··· Provided information

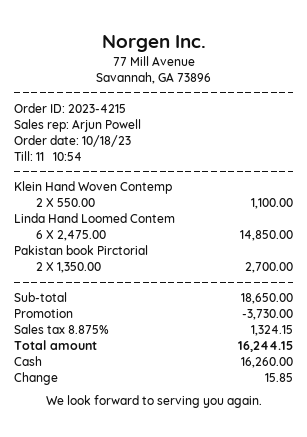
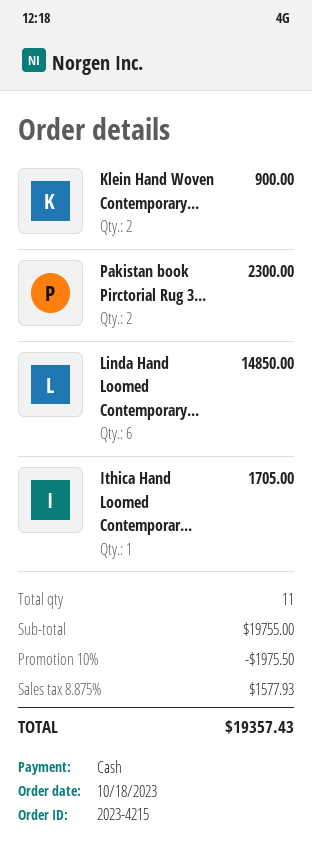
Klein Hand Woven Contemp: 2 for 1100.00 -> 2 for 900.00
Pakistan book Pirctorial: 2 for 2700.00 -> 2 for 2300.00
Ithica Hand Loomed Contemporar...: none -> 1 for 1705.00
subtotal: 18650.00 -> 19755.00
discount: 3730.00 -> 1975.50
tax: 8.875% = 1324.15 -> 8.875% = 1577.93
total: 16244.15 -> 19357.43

······
··· Provided information

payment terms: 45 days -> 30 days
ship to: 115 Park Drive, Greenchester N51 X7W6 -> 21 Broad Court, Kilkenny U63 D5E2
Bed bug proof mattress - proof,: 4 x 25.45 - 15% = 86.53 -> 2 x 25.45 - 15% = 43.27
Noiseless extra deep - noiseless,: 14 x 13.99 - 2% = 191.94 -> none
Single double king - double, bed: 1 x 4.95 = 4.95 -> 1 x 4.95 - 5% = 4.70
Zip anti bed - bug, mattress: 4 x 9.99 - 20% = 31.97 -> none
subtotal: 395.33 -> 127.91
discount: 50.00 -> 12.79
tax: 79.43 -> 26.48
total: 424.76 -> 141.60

······

• **Task to carry out**
Look above for the line holding "discount: 3730.00 -> 1975.50". Print it and every line after it, exactly, through the line holding "total: 16244.15 -> 19357.43".

• **Result below**
discount: 3730.00 -> 1975.50
tax: 8.875% = 1324.15 -> 8.875% = 1577.93
total: 16244.15 -> 19357.43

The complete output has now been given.